• **TASK STATEMENT**:
What is wanted is the full listing, word for word, without its pictures.
(SOURCE MATERIAL)
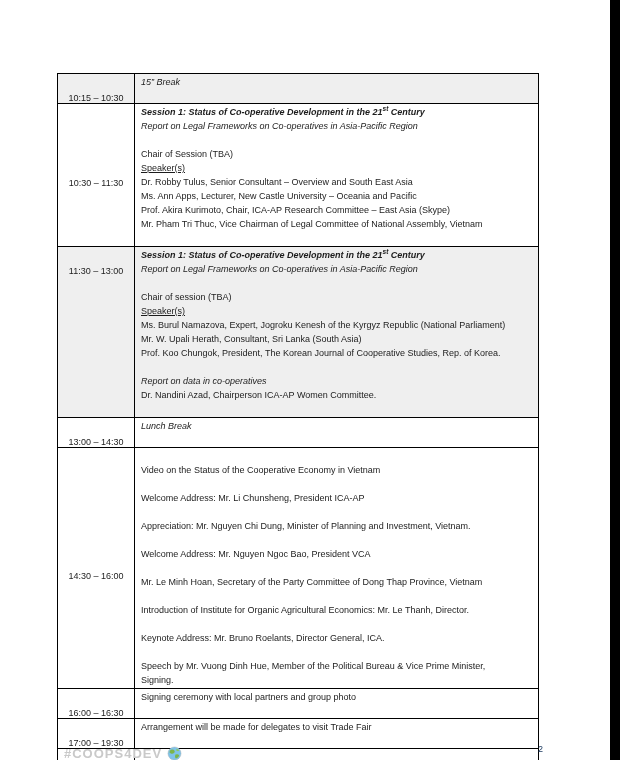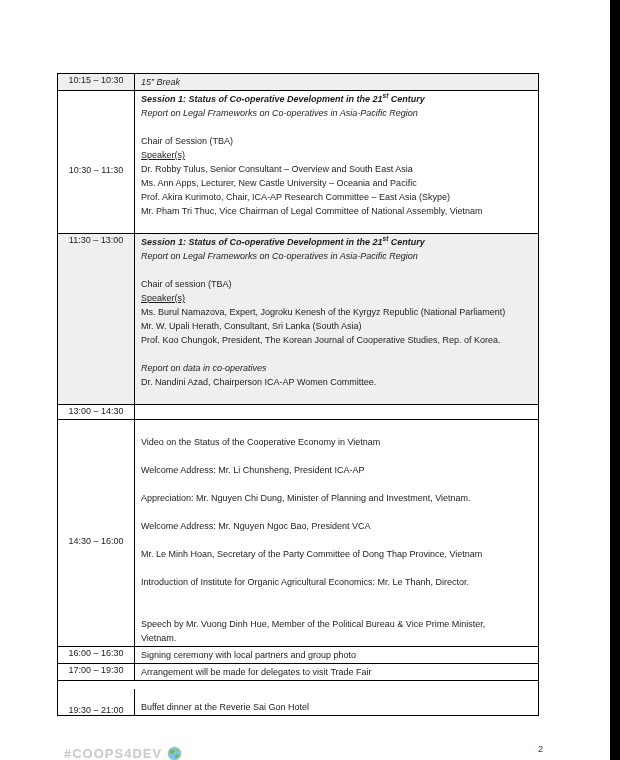--- a/index.html
+++ b/index.html
@@ -34,21 +34,21 @@
   }
   .row:last-child { border-bottom: none; min-height: 34px; align-items: flex-end; }
   .row.shaded { background: var(--shade, #efefef); }
   .time-cell {
     width: 77px;
     flex: 0 0 77px;
     border-right: 1px solid #000;
     display: flex;
     justify-content: center;
     align-items: flex-start;
-    padding-top: 1px;
+    padding-top: 19px;
     font-size: 9px;
     box-sizing: border-box;
   }
   .time-cell.middle { align-items: center; padding-top: 16px; }
   .desc-cell {
     flex: 1;
     padding: 1px 4px 1px 6px;
     font-size: 9px;
     line-height: 14px;
     min-width: 0;
@@ -134,42 +134,46 @@
           <div class="line">&nbsp;</div>
           <div class="line"><span class="i">Report on data in co-operatives</span></div>
           <div class="line"><span class="">Dr. Nandini Azad, Chairperson ICA-AP Women Committee.</span></div>
           <div class="line">&nbsp;</div>
         </div>
       </div>
       <div class="row">
         <div class="time-cell">
           <span>13:00 – 14:30</span>
         </div>
+        <div class="desc-cell">
+          <div class="line"><span class="i">Lunch Break</span></div>
+        </div>
       </div>
       <div class="row">
         <div class="time-cell middle">
           <span>14:30 – 16:00</span>
         </div>
         <div class="desc-cell">
           <div class="line">&nbsp;</div>
           <div class="line"><span class="">Video on the Status of the Cooperative Economy in Vietnam</span></div>
           <div class="line">&nbsp;</div>
           <div class="line"><span class="">Welcome Address: Mr. Li Chunsheng, President ICA-AP</span></div>
           <div class="line">&nbsp;</div>
           <div class="line"><span class="">Appreciation: Mr. Nguyen Chi Dung, Minister of Planning and Investment, Vietnam.</span></div>
           <div class="line">&nbsp;</div>
           <div class="line"><span class="">Welcome Address: Mr. Nguyen Ngoc Bao, President VCA</span></div>
           <div class="line">&nbsp;</div>
           <div class="line"><span class="">Mr. Le Minh Hoan, Secretary of the Party Committee of Dong Thap Province, Vietnam</span></div>
           <div class="line">&nbsp;</div>
           <div class="line"><span class="">Introduction of Institute for Organic Agricultural Economics: Mr. Le Thanh, Director.</span></div>
           <div class="line">&nbsp;</div>
+          <div class="line"><span class="">Keynote Address: Mr. Bruno Roelants, Director General, ICA.</span></div>
           <div class="line">&nbsp;</div>
           <div class="line"><span class="">Speech by Mr. Vuong Dinh Hue, Member of the Political Bureau &amp; Vice Prime Minister,</span></div>
-          <div class="line"><span class="">Vietnam.</span></div>
+          <div class="line"><span class="">Signing.</span></div>
         </div>
       </div>
       <div class="row">
         <div class="time-cell">
           <span>16:00 – 16:30</span>
         </div>
         <div class="desc-cell">
           <div class="line"><span class="">Signing ceremony with local partners and group photo</span></div>
         </div>
       </div>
(End SOURCE MATERIAL)
• **TASK SOLUTION**:
--- a/index.html
+++ b/index.html
@@ -34,21 +34,21 @@
   }
   .row:last-child { border-bottom: none; min-height: 34px; align-items: flex-end; }
   .row.shaded { background: var(--shade, #efefef); }
   .time-cell {
     width: 77px;
     flex: 0 0 77px;
     border-right: 1px solid #000;
     display: flex;
     justify-content: center;
     align-items: flex-start;
-    padding-top: 1px;
+    padding-top: 19px;
     font-size: 9px;
     box-sizing: border-box;
   }
   .time-cell.middle { align-items: center; padding-top: 16px; }
   .desc-cell {
     flex: 1;
     padding: 1px 4px 1px 6px;
     font-size: 9px;
     line-height: 14px;
     min-width: 0;
@@ -134,42 +134,46 @@
           <div class="line">&nbsp;</div>
           <div class="line"><span class="i">Report on data in co-operatives</span></div>
           <div class="line"><span class="">Dr. Nandini Azad, Chairperson ICA-AP Women Committee.</span></div>
           <div class="line">&nbsp;</div>
         </div>
       </div>
       <div class="row">
         <div class="time-cell">
           <span>13:00 – 14:30</span>
         </div>
+        <div class="desc-cell">
+          <div class="line"><span class="i">Lunch Break</span></div>
+        </div>
       </div>
       <div class="row">
         <div class="time-cell middle">
           <span>14:30 – 16:00</span>
         </div>
         <div class="desc-cell">
           <div class="line">&nbsp;</div>
           <div class="line"><span class="">Video on the Status of the Cooperative Economy in Vietnam</span></div>
           <div class="line">&nbsp;</div>
           <div class="line"><span class="">Welcome Address: Mr. Li Chunsheng, President ICA-AP</span></div>
           <div class="line">&nbsp;</div>
           <div class="line"><span class="">Appreciation: Mr. Nguyen Chi Dung, Minister of Planning and Investment, Vietnam.</span></div>
           <div class="line">&nbsp;</div>
           <div class="line"><span class="">Welcome Address: Mr. Nguyen Ngoc Bao, President VCA</span></div>
           <div class="line">&nbsp;</div>
           <div class="line"><span class="">Mr. Le Minh Hoan, Secretary of the Party Committee of Dong Thap Province, Vietnam</span></div>
           <div class="line">&nbsp;</div>
           <div class="line"><span class="">Introduction of Institute for Organic Agricultural Economics: Mr. Le Thanh, Director.</span></div>
           <div class="line">&nbsp;</div>
+          <div class="line"><span class="">Keynote Address: Mr. Bruno Roelants, Director General, ICA.</span></div>
           <div class="line">&nbsp;</div>
           <div class="line"><span class="">Speech by Mr. Vuong Dinh Hue, Member of the Political Bureau &amp; Vice Prime Minister,</span></div>
-          <div class="line"><span class="">Vietnam.</span></div>
+          <div class="line"><span class="">Signing.</span></div>
         </div>
       </div>
       <div class="row">
         <div class="time-cell">
           <span>16:00 – 16:30</span>
         </div>
         <div class="desc-cell">
           <div class="line"><span class="">Signing ceremony with local partners and group photo</span></div>
         </div>
       </div>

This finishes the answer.